Os partidos da base do governo aproveitaram muito bem essa situação para se distanciar do bolsonarismo fundamentalista de negação da coronacrise, e foram em busca dos louros do programa de auxílio emergencial. Em troca, o Centrão passou para defesa contra o impedimento do Capitão. O Centrão e o DEM com essa perspectiva política cresceram mais que os partidos bolsonaristas, que também cresceram eleitoralmente nas cidades menores e nas zonas rurais do país.

Em setembro, foi cortado pela metade o valor do auxílio emergencial e não há indicação de que o benefício será mantido no próximo ano. Os reflexos desta redução só devem aparecer nos meses finais de 2020. Mas a mera perspectiva de fim da ajuda e a preocupação com o desemprego já devem ser suficientes para conter o ímpeto do consumo. Consequentemente a atividade econômica será afetada, visto que o consumo é quem lidera o movimento de reação depois de uma recessão. Diante destes obstáculos, o principal componente do PÌB, o consumo das famílias, irá recuperar-se mais devagar. Sem o auxílio emergencial, 2021 vai ser marcado pelo aumento do desemprego, crise social, quebradeira das prefeituras e crise política.

Ao contrário do que diz Guedes, a Faria Lima e a grande mídia, a recuperação da economia veio bem mais fraca do que o esperado. Os dados de outubro mostraram um recuo do consumo, devido à diminuição do auxílio emergencial. O ministro Guedes explicou que foi um aumento da poupança por precaução. Justificativa hilária, não fosse trágica, pois significa que o auxílio emergencial não é importante para recuperação e que o elemento central é o ajuste fiscal e a manutenção do “Teto de Gasto”.

Provavelmente a luta interna ao (des)governo de Bolsonaro deve estar muito dura entre Guedes com apoio de Baby Maia, da Faria Lima e da grande mídia, contra a maior parte do Centrão em aliança com alguns ministros militares.

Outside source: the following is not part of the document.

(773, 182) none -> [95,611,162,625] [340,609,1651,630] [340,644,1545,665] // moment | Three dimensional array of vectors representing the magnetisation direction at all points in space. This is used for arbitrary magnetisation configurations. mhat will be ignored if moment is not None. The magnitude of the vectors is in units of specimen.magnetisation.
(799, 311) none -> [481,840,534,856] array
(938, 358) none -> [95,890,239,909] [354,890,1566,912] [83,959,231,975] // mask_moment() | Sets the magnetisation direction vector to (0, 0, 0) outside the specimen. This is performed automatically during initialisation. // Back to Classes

Fica claro que o destino político de Bolsonaro passa pelo abandono da Lei do Teto do Gasto ou, pelo menos, de sua flexibilização. Portanto é 2021 que vai decidir 2022. A incerteza que domina a conjuntura política e econômica até a eleição presidencial é enorme. Como se dará a evolução da pandemia? Quando a vacina vai estar disponível para aplicação em massa?

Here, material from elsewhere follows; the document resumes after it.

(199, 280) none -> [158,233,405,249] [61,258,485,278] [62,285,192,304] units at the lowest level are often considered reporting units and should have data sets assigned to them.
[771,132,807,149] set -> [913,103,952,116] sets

As instituições multilaterais estão prevendo, em seus cenários mais favoráveis, que a recuperação mundial comece mais firme entre o segundo semestre de 2021 e o final de 2022, mesmo assim, condicionada ao sucesso da vacinação e da realização de gastos públicos pela China, Europa e pela nova administração americana.

No Brasil, com Bolsonaro perdido e sem Trump só lhe resta tentar aprovar algo semelhante ao auxílio emergencial, que o fez ganhar popularidade no início da pandemia. Irá romper com Guedes e a Faria Lima?

Essa conjuntura abre espaço para a oposição de esquerda ter uma oportunidade para realizar um esforço bem articulado de estimular e recuperar alianças baseadas na população pobre e precarizada, que traga de volta o que não soubemos conservar. As diretrizes para ação unitária são claras: combate à pandemia, valorização dos serviços públicos (em particular os de saúde e de educação), criação de frentes de trabalho e combate ao desemprego, auxílios emergenciais, crédito para os micros e pequenos empresários e medidas de combate ao aumento de preços.

Perder essa oportunidade que se abre, como ocorreu em 2020 quando da aprovação do auxílio emergencial, significará, em 2021, perdermos 2022.